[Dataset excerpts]
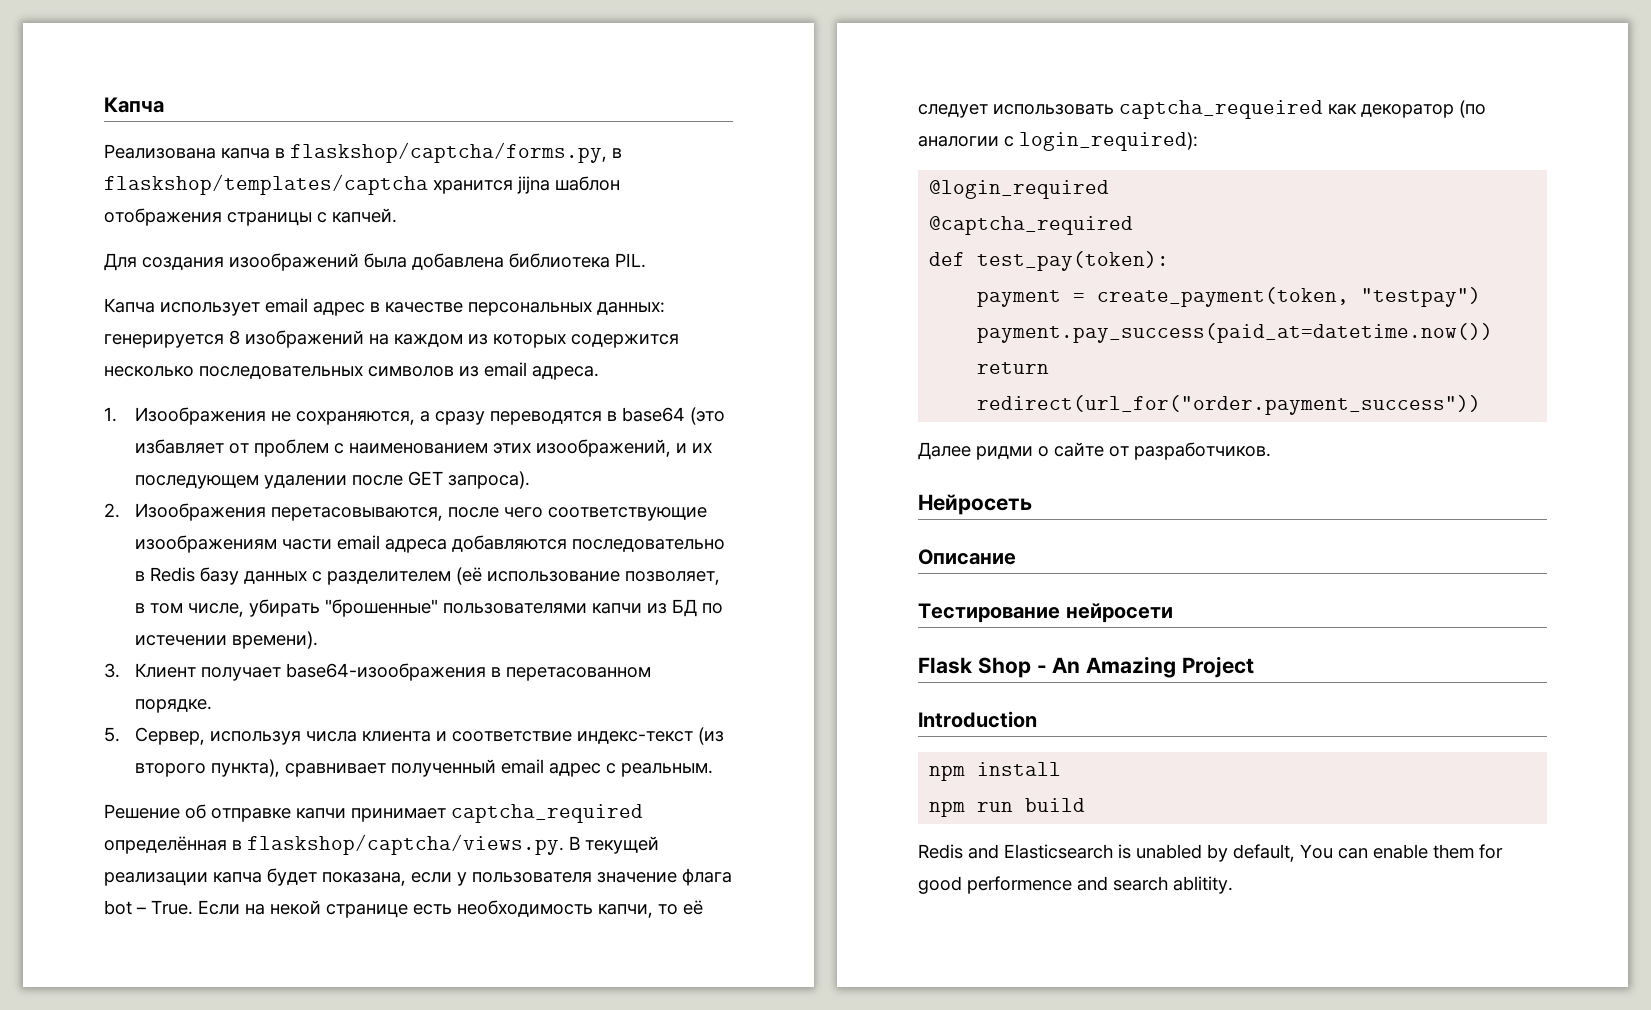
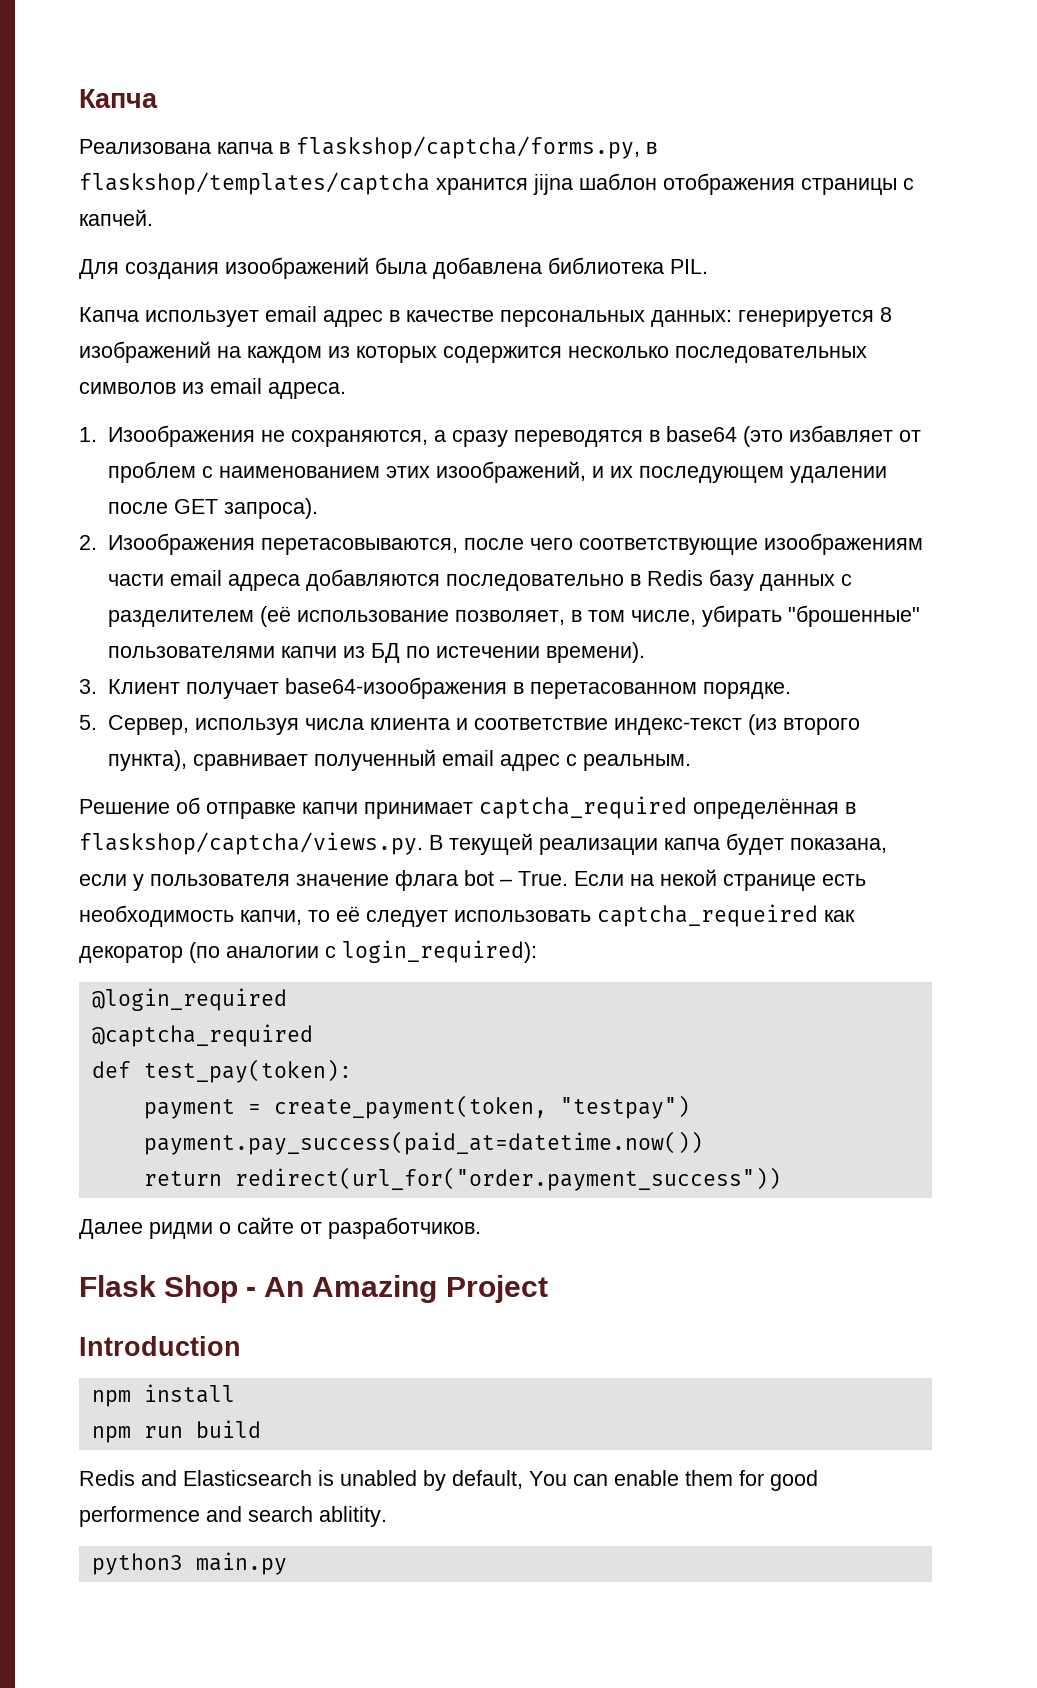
[918,494,1032,515] [918,549,1016,565] [918,603,1173,623] // Нейросеть // Описание // Тестирование нейросети -> (481, 1228) none
(1233, 885) none -> [91,1552,287,1575] // python3 main.py

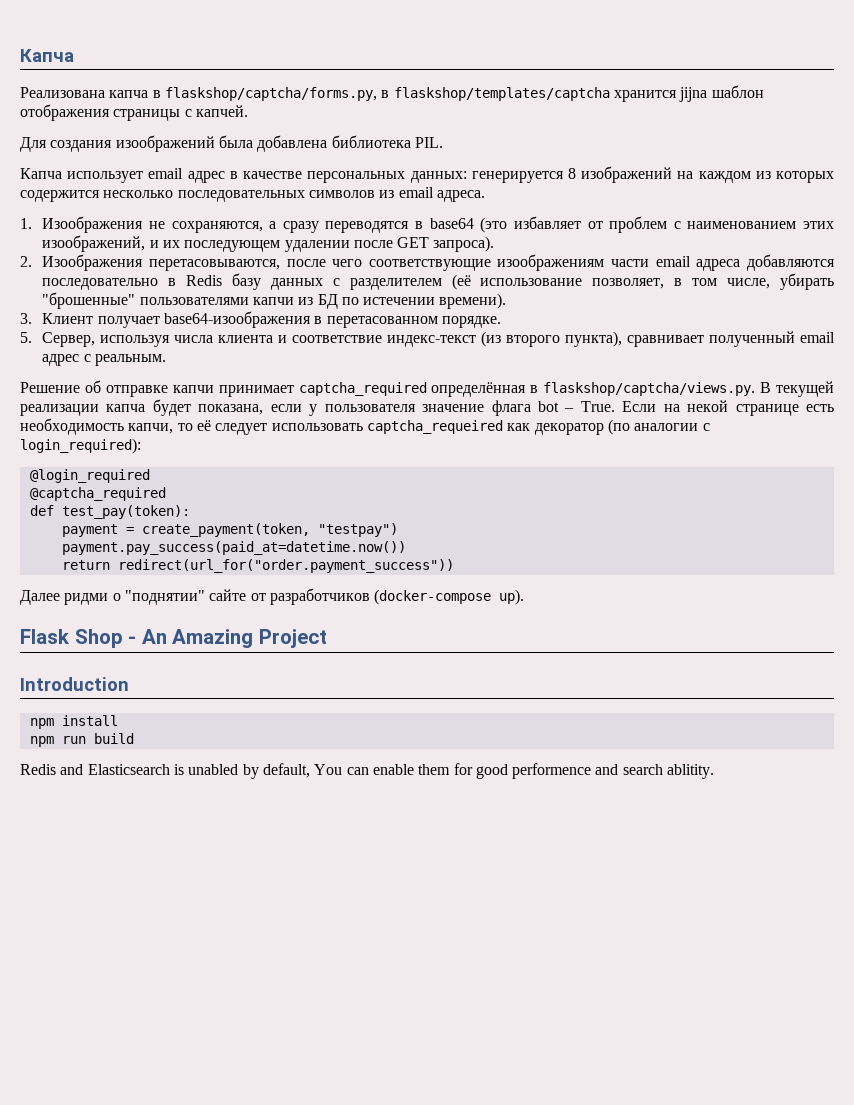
(231, 1228) none -> [124,590,205,605] "поднятии"
[328,1217,481,1239] разработчиков. -> [269,588,525,605] разработчиков (docker-compose up).
[91,1552,287,1575] // python3 main.py -> (715, 771) none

Problem requirements:
Take every line from the records above that has the word "none" and copy it.

Answer space:
[918,494,1032,515] [918,549,1016,565] [918,603,1173,623] // Нейросеть // Описание // Тестирование нейросети -> (481, 1228) none
(1233, 885) none -> [91,1552,287,1575] // python3 main.py
(231, 1228) none -> [124,590,205,605] "поднятии"
[91,1552,287,1575] // python3 main.py -> (715, 771) none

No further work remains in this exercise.